なんなんだあのラーメン屋さんは!? 赤い仮面を被った店主が……いや、あれは仮面なわけじゃない! 四腕の機械だ!
メタリックなコーヒー店の店主!? 一体どうなってるんだ!?
__ビデオ屋、Random playにて。
「おはよう! ニコ。今日はどうしたの? あっ、アンビーが借りたビデオの続きは入ってないからね!」
店内に入ると、青髪の少女がボクたちを待ち構えていた。
「おはようリン。今日は少し見てもらいたいボンプが居てね……ほら、この子なんだけど」
「ンナンナ(どうも。最近ボンプという存在になってしまったとわかった凡夫です)」
ボクを見つめるリン。何か目がキラキラしているように見える。
「ん~、私じゃわかんないからお兄ちゃん呼んでくるね! 少し待ってて!」
__お兄ちゃん! お客さんだよ~! ニコがボンプ見てほしいんだって! ゲームに課金してる場合じゃないよ!
__リン。僕は何度も言ってるけどボンプ修理のプロじゃないんだ。
__またまたぁ、何だかんだ治してあげてるじゃん!
__はぁ……良いところだったんだけど、まったく仕方ないな。
2階に繋がる階段にリンが走っていき、そしてやり取りが聞こえてきたあと白髪の男性とリンが下りてきた。
「おはよう、プロキシ。早速なんだけど見てくれるかしら。取引コードだけでもわかればこの子を元の持ち主かボンプ商人に届けることができるんだけど」
「……ニコ。今はビデオ屋の店主兄妹、アキラとリンなんだ。アキラと呼んでほしいな。誰かに聞かれていたらどうするつもりだい? 僕としてはここでツケを返してもらってもいいんだけど」
諦めたようにアキラがため息と共に注意する。
「あはは……ごめんごめん。で、どう? わかりそう?」
「待ってて。H.D.Dシステムで解析してみよう」
「頼んだよ~お兄ちゃん」
「リン、君も手伝うんだ」
「そ、そんなぁ、見てよこの蒼く光るボンプのデザイン! かっこいいし可愛いし、うちの子にしちゃおうよ~! イアスもたまに破損することだってあるんだしさ!」
何やら話が進んでいるような気がする……。
「ンナンナ?(あの、ボクは一体どうなるんでしょうか?)」
「ふむ……言語モジュールの異常かな? これくらいならすぐにでも直せる」
ボクを触り続け、弄り回される。
「ここをこうすれば……よし、ん……? 待て、このボンプ、論理コアがないぞ!」
「え!?」
「なんですって!?」
何か足りていないところがあるらしい。不安になってくるから大げさな反応はやめてほしいところだ。

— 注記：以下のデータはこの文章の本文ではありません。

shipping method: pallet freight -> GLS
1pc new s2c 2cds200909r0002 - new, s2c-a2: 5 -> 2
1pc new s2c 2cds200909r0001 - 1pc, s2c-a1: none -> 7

「ンナ(あの~、ボク、大丈夫なんでしょうか……?)」
「あ、えーと……大丈夫! 安心してね! お兄ちゃん? 論理コアがないってことは、つまり考えて動くための機能が存在してないってことだよね」
「あ、ああ。本来動けるはずもない……一体、どうなってるんだ?」
「……なによ、それ」
ニコの表情が何かを抑えるように無表情になる。
まさか、ボクは何かやらかしてしまっているのだろうか? 助けてくれた恩人にこんな顔をさせてしまうなんて、ふがいない。

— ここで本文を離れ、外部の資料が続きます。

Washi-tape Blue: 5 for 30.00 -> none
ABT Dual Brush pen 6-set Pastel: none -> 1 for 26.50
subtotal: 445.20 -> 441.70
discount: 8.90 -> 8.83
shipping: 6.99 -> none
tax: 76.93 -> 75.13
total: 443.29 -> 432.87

「すっごいじゃない!!!! 論理コアなしで動くボンプですってぇ!? これはお金の匂いがプンプンするわ! プロキシ! この子うちで引き取るわ!」
「待ったニコ。どんな危険が起こるかもわからないんだよ? ここは伝説のプロキシたるパエトーンに任せてよ! ぜひ!」
「二人とも落ち着いて。なぜ動いているのかはわからないけど、それは本人に聞けばいい。言語モジュールは直した。これで言葉が通じるはずだ」
「君は、一体何者なんだい?」
リンにアキラにニコがボクを固唾を飲んで見守っている。
「ンナンナナ(ボクにもわかんないです……気付いたら変な空間の中に……そうだ! ニコさん、助けてくれてありがとうございます!)」
ぺこりと何度もニコに感謝を伝える。
「エーテル侵食による記憶回路の破損か……? いや、どこにも侵食は見受けられなかった。そもそも、論理コアが存在していない以上記憶回路も意味がない……ほんとになんで動いてるんだ?」
「気にしなくていいわよ。好きで助けたんだから」
ニコは柔らかな表情でボクの低い視点にしゃがみこんで合わせてくれる。なんて優しい人なんだ!

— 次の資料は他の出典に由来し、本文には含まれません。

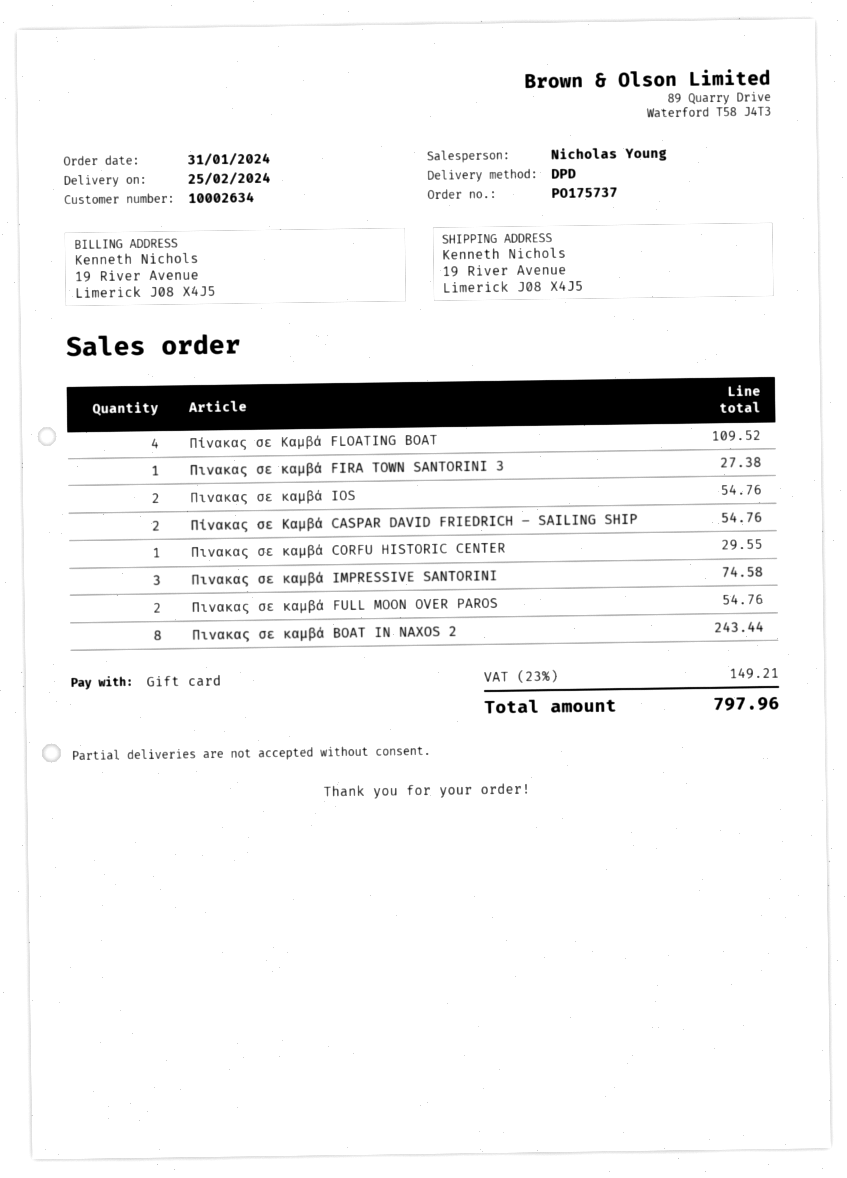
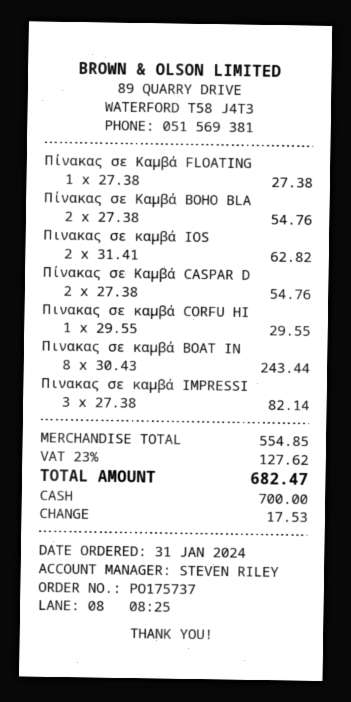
sales rep: Nicholas Young -> STEVEN RILEY
payment method: gift card -> cash
Πίνακας σε Καμβά FLOATING BOAT: 4 for 109.52 -> 1 for 27.38
Πινακας σε καμβά FIRA TOWN SANTORINI 3: 1 for 27.38 -> none
Πινακας σε καμβά IOS: 2 for 54.76 -> 2 for 62.82
Πινακας σε καμβά IMPRESSIVE SANTORINI: 3 for 74.58 -> 3 for 82.14
Πινακας σε καμβά FULL MOON OVER PAROS: 2 for 54.76 -> none
Πίνακας σε Καμβά BOHO BLA: none -> 2 for 54.76
tax: 23% = 149.21 -> 23% = 127.62
total: 797.96 -> 682.47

「……ねぇお兄ちゃん。やっぱりニコっていい人だよね」
「……そうだね」
こしょこしょとリンとアキラが話しているが、内容は聞こえない。
「ねぇ、あなた。あたしと一緒に邪兎屋に来る気はない?」
「ンナ!!!(行きます!!!)」
即答だった。ボクの脳内にこの言葉を否定するための領域は残っていなかった。
「決まりね! じゃ、この子はプロキシに預けるわ。これで借りもそこそこ返したわよね?」
「ンナ!?(ガーン!!! なんでぇ!?)」
驚愕の表情でニコを見上げる。くそ、でかすぎるエベレストのせいで顔が見えない。ランダムプレイの店主兄妹は微妙な顔をしていた。